◆ **What needs to be done**:
Take from the listing each line that has the string "margin".

------ Records for processing

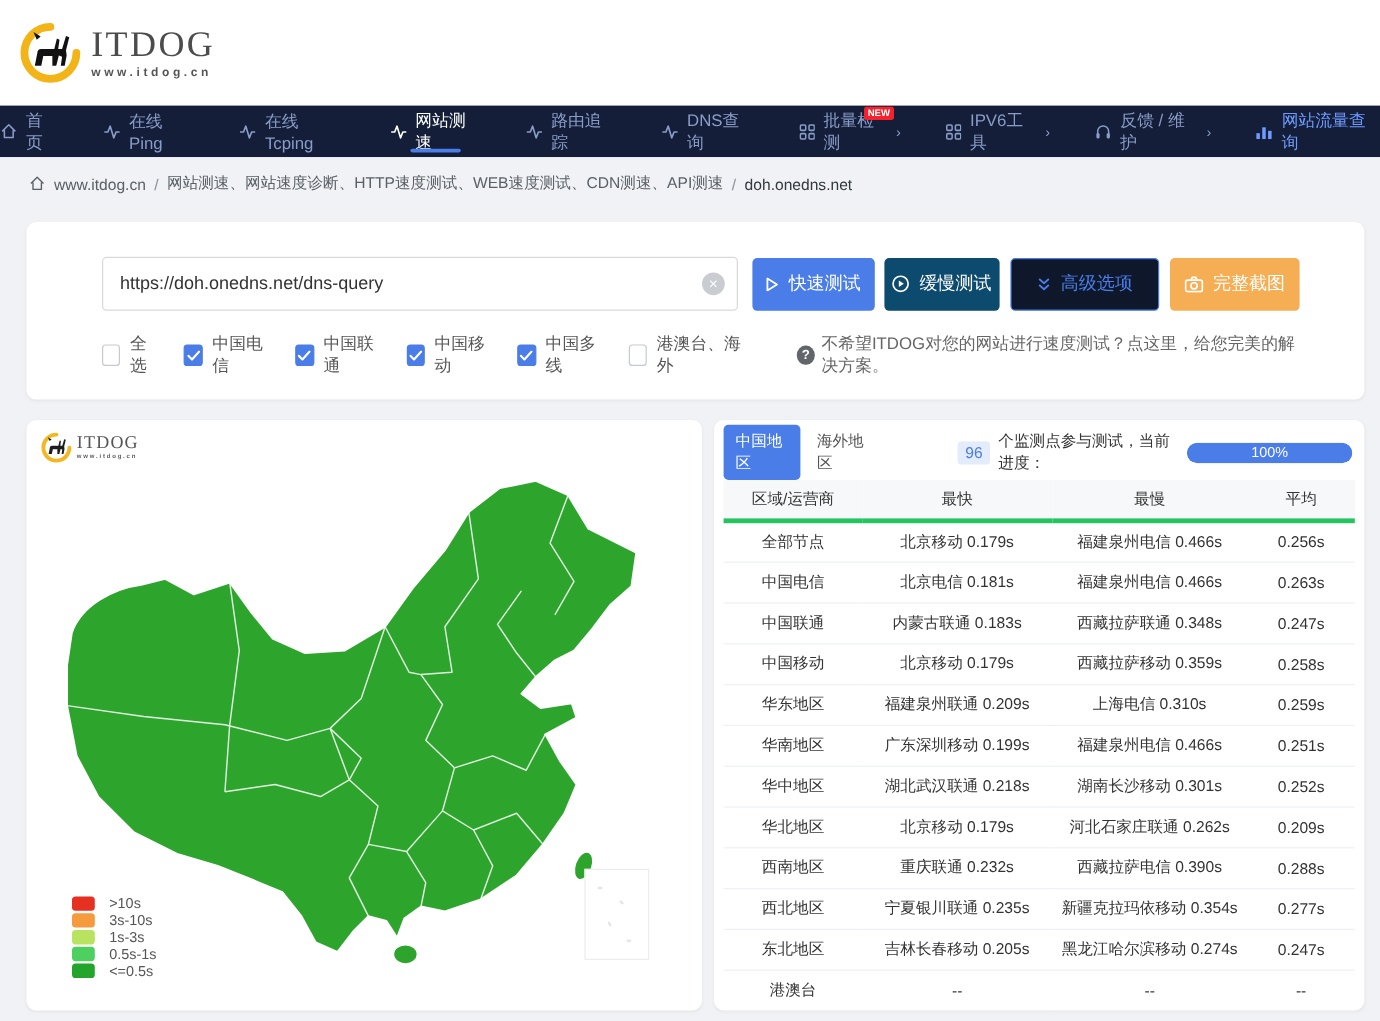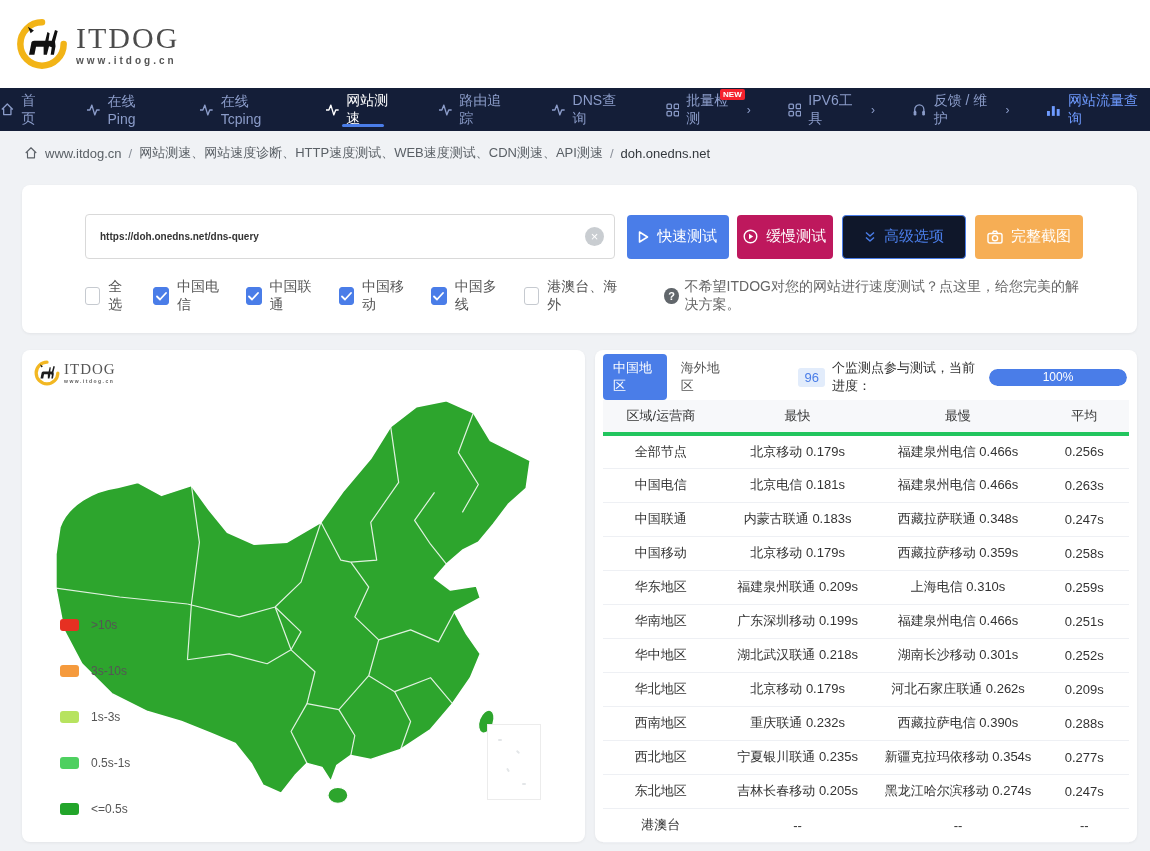--- a/index.html
+++ b/index.html
@@ -31,26 +31,26 @@
   .breadcrumb .crumb-current { color:#33383d; }
   .breadcrumb svg { margin-top:-1px; }
 
   .content { padding:0 13px 0 22px; }
   .card { background:#fff; border-radius:8px; box-shadow:0 1px 3px rgba(0,0,0,.06); }
 
   
   .test-card { height:148px; padding:29px 54px 0 63px; margin-top:10px; }
   .form-row { display:flex; align-items:center; }
   .url-wrap { position:relative; width:530px; }
-  .url-input { width:530px; height:45px; border:1px solid #d9d9d9; border-radius:4px; font-size:10px; color:#333; padding:0 40px 0 14px; outline:none; font-family:inherit;font-weight:bold; }
+  .url-input { width:530px; height:45px; border:1px solid #d9d9d9; border-radius:4px; font-size:15px; color:#333; padding:0 40px 0 14px; outline:none; font-family:inherit; }
   .clear-btn { position:absolute; right:11px; top:13px; width:19px; height:19px; border-radius:50%; background:#c9cdd1; color:#fff; font-size:13px; line-height:19px; text-align:center; cursor:pointer; }
   .btn { height:44px; border:none; border-radius:4px; font-size:15px; color:#fff; display:inline-flex; align-items:center; justify-content:center; gap:8px; cursor:pointer; font-family:inherit; }
   .btn svg { display:block; }
   .btn-fast { width:106px; margin-left:12px; background:#4a7de8; }
-  .btn-slow { width:101px; margin-left:8px; background:#be185d; }
+  .btn-slow { width:101px; margin-left:8px; background:#0c4a6e; }
   .btn-adv  { width:129px; margin-left:9px; background:#0f172a; border:1px solid #4a7de8; color:#4a7de8; }
   .btn-shot { width:113px; margin-left:9px; background:#f6ae55; }
 
   .options-row { display:flex; align-items:center; margin-top:19px; }
   .cb-group { display:flex; align-items:center; gap:22px; }
   .cb-item { display:flex; align-items:center; gap:8px; font-size:14px; color:#555; cursor:pointer; }
   .cb-box { width:18px; height:18px; border:1px solid #c6cad0; border-radius:3px; background:#fff; display:flex; align-items:center; justify-content:center; }
   .cb-box svg { visibility:hidden; }
   .cb-item.checked .cb-box { background:#4a7de8; border-color:#4a7de8; }
   .cb-item.checked .cb-box svg { visibility:visible; }
@@ -58,21 +58,21 @@
   .q-icon { width:16px; height:16px; border-radius:50%; background:#61666b; color:#fff; font-size:11px; font-weight:bold; line-height:16px; text-align:center; }
 
   
   .panels { display:flex; gap:10px; margin-top:17px; }
   .map-card { width:563px; height:492px; position:relative; }
   .map-logo { position:absolute; top:10px; left:12px; display:flex; align-items:center; gap:4px; opacity:.95; }
   .map-logo .logo-title { font-size:15px; line-height:15px; letter-spacing:1px; }
   .map-logo .logo-sub { font-size:5px; letter-spacing:1.5px; margin-top:1px; }
   .map-logo .logo-mark { width:26px; height:26px; }
   .china-map { position:absolute; left:18px; top:42px; }
-  .legend { position:absolute; left:38px; bottom:26px; display:flex; flex-direction:column; gap:32px; }
+  .legend { position:absolute; left:38px; bottom:26px; display:flex; flex-direction:column; gap:0; }
   .legend-item { display:flex; align-items:center; gap:12px; font-size:12px; color:#555; }
   .legend-swatch { width:19px; height:12px; border-radius:3px; }
   .sea-inset { position:absolute; right:44px; bottom:42px; width:54px; height:76px; border:1px solid #ececec; background:#fff; }
   .sea-inset i { position:absolute; width:4px; height:2px; background:#e3e6e8; border-radius:1px; }
 
   .result-card { flex:1; height:492px; padding:10px 8px 0 8px; }
   .result-head { display:flex; align-items:center; height:30px; margin:2px 2px 8px 0; }
   .tab { font-size:13px; padding:5px 10px; border-radius:4px; color:#555; cursor:pointer; }
   .tab.active { background:#4a7de8; color:#fff; }
   .tab + .tab { margin-left:4px; }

------------

◆ **Finished task**:
   .breadcrumb svg { margin-top:-1px; }
   .test-card { height:148px; padding:29px 54px 0 63px; margin-top:10px; }
   .btn-fast { width:106px; margin-left:12px; background:#4a7de8; }
-  .btn-slow { width:101px; margin-left:8px; background:#be185d; }
+  .btn-slow { width:101px; margin-left:8px; background:#0c4a6e; }
   .btn-adv  { width:129px; margin-left:9px; background:#0f172a; border:1px solid #4a7de8; color:#4a7de8; }
   .btn-shot { width:113px; margin-left:9px; background:#f6ae55; }
   .options-row { display:flex; align-items:center; margin-top:19px; }
   .panels { display:flex; gap:10px; margin-top:17px; }
   .map-logo .logo-sub { font-size:5px; letter-spacing:1.5px; margin-top:1px; }
   .result-head { display:flex; align-items:center; height:30px; margin:2px 2px 8px 0; }
   .tab + .tab { margin-left:4px; }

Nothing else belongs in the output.